Mummy berry shoot strikes sighted in blueberries

Editor’s note: This article is from the archives of the MSU Crop Advisory Team Alerts. Check the label of any pesticide referenced to ensure your use is included.    

Last week mummy berry shoot strikes, a result of ascospore infection of emerging leaves, were seen for the first time this season in four blueberry fields that are scouted as part of an IPM project (though there were some reports of shoot strike sightings at the end of the previous week). Shoot strikes are a blighting of developing leaves and shoots which often exhibit an “oak leaf” pattern of necrosis (Figure 2). All scouted plots were at late pink bud or early bloom. Declining mummy berry mushrooms (apothecia) that had already released their ascospores were observed at many of our plots (Figure 1). This week the plots had reduced numbers of apothecia when compared with previous weeks. Last week the average number of functional apothecia in Grand Junction was as high as 11.2 per bush (Grand Junction), but this week the average only reached 1.4 per bush (Grand Junction), indicating that the apothecia had started to decline. Shoot strikes begin to appear about 12 to 14 days after the initial infection, depending on the temperature.

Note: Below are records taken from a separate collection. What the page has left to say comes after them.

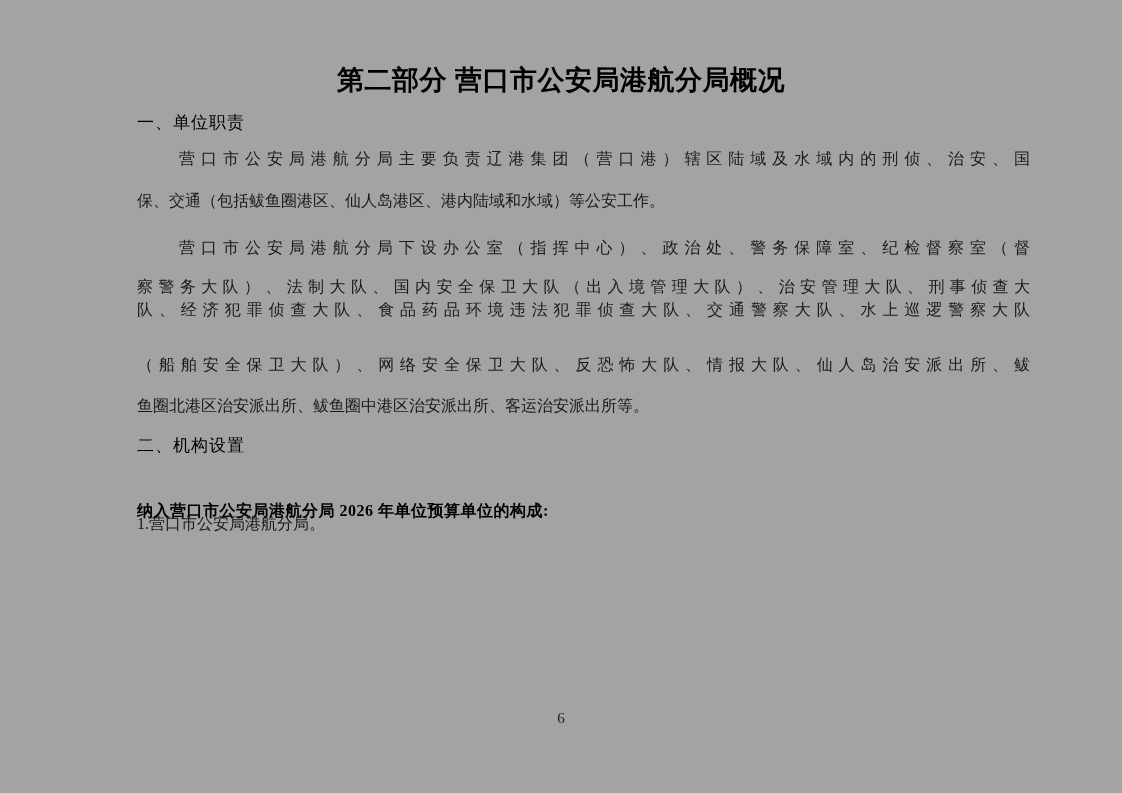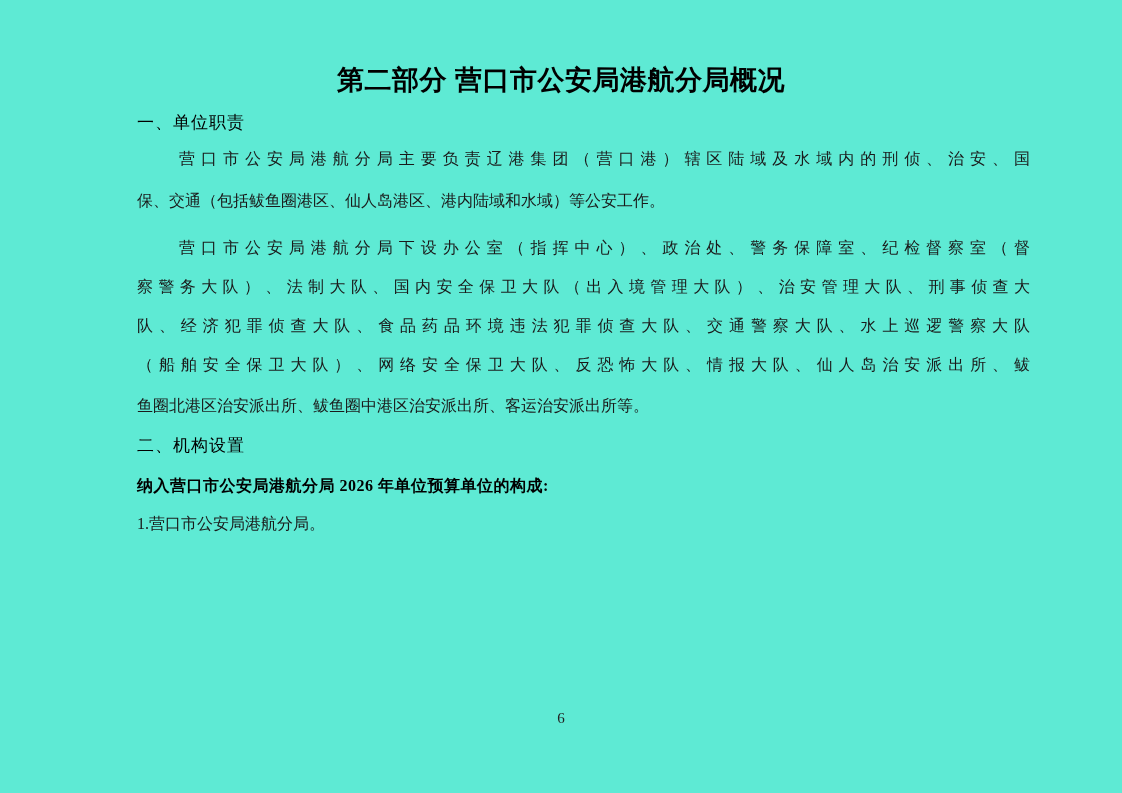"第二部分 营口市公安局港航分局概况" .page { background: #5eead4 -> #a3a3a3 }
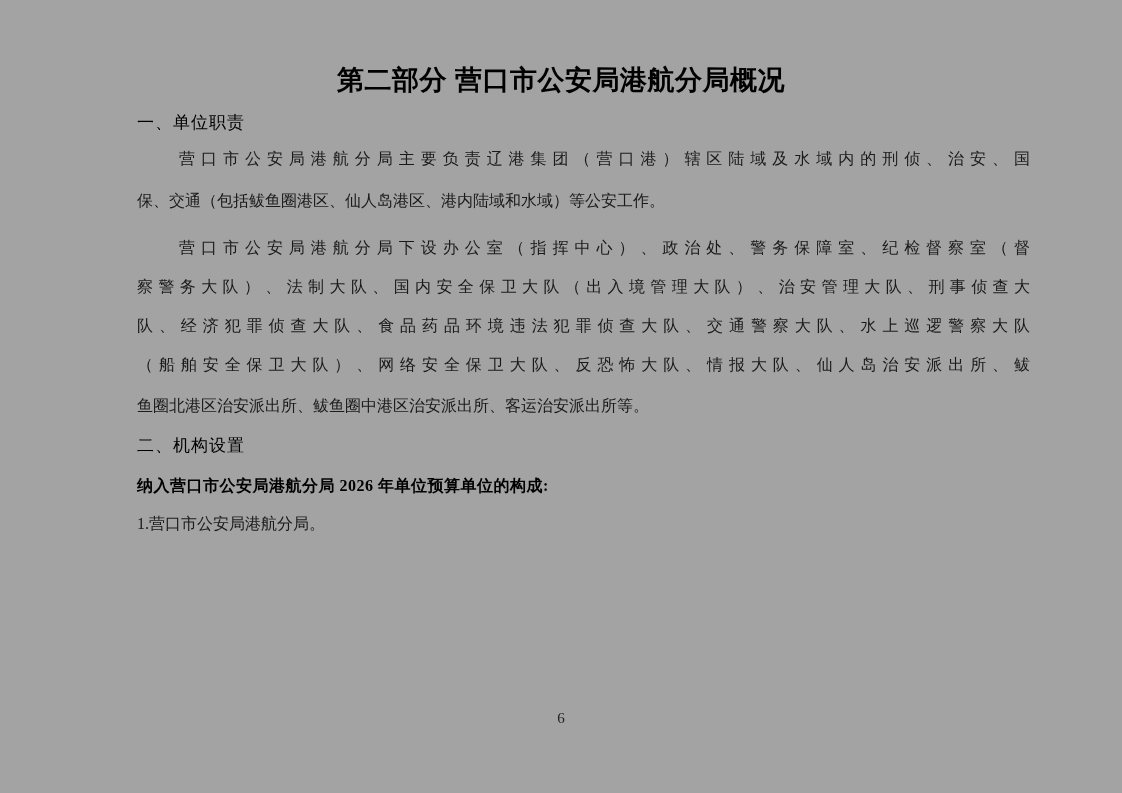"队、经济犯罪侦查大队、食品药品环境违法犯罪侦查大队、交通警察大队、水上巡逻警察大" div.body-line { top: 312px -> 296px }
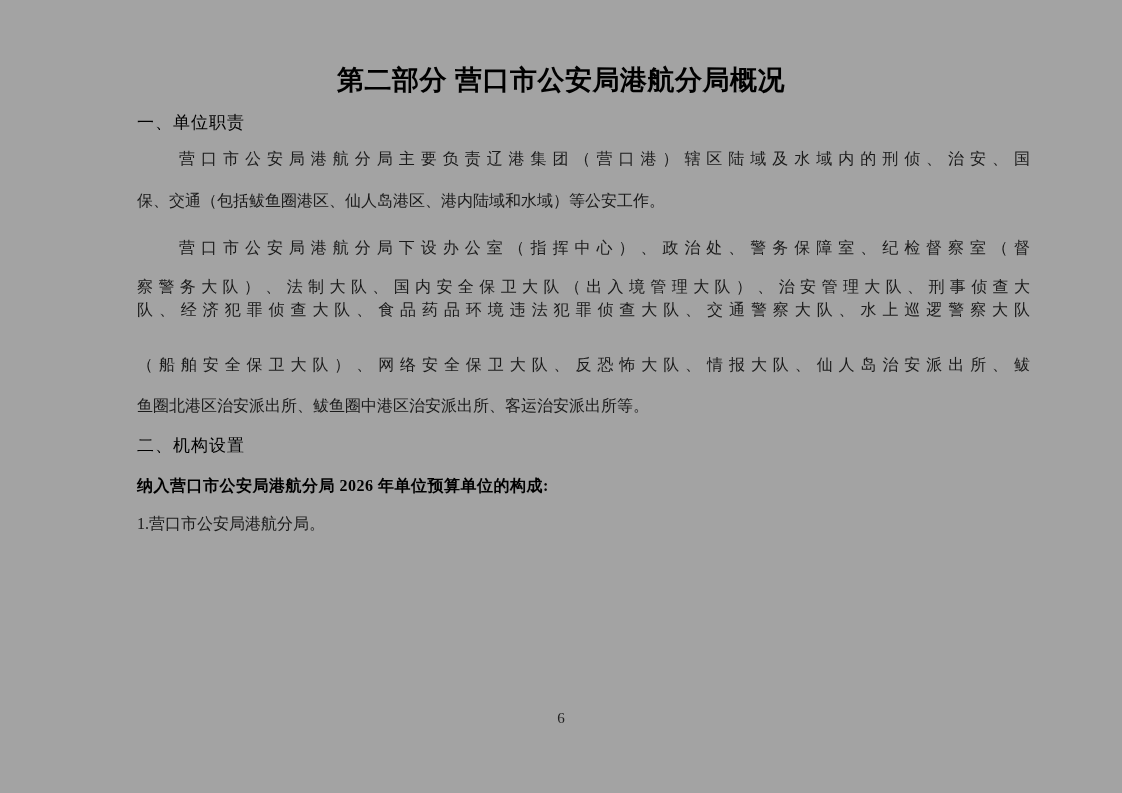"纳入营口市公安局港航分局 2026 年单位预算单位的构成:" .bold-serif { margin-top: none -> 25px }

To get an estimate of the incidence of shoot strikes, pick five to ten random bushes and record the number of shoot strike infections per bush. The number of shoot strikes can range from 0 to over 100 per bush in a bad year. Shoot strikes can be identified by the brown oak leaf pattern along the veins of wilting leaves and a layer of gray powdery spores on the upper part of the leaf and petiole. Also, shoot strikes generally do not exhibit browning of the wood beyond the green tissue of the infected shoot. They can occur anywhere on the bush but are sometimes more plentiful lower in the bush. Flower strikes are much less common than shoot strikes and would normally not be present in the absence of shoot strikes. Flower strikes may be distinguished from other blights by the dense gray spore masses on the flower stem. Some cultivars are more susceptible to shoot strikes/flower strikes and less susceptible to fruit infection, whereas others are just the opposite. Susceptible varieties include Berkeley, Blueray, Bluetta, Bluehaven, Jersey, Rubel and Northland.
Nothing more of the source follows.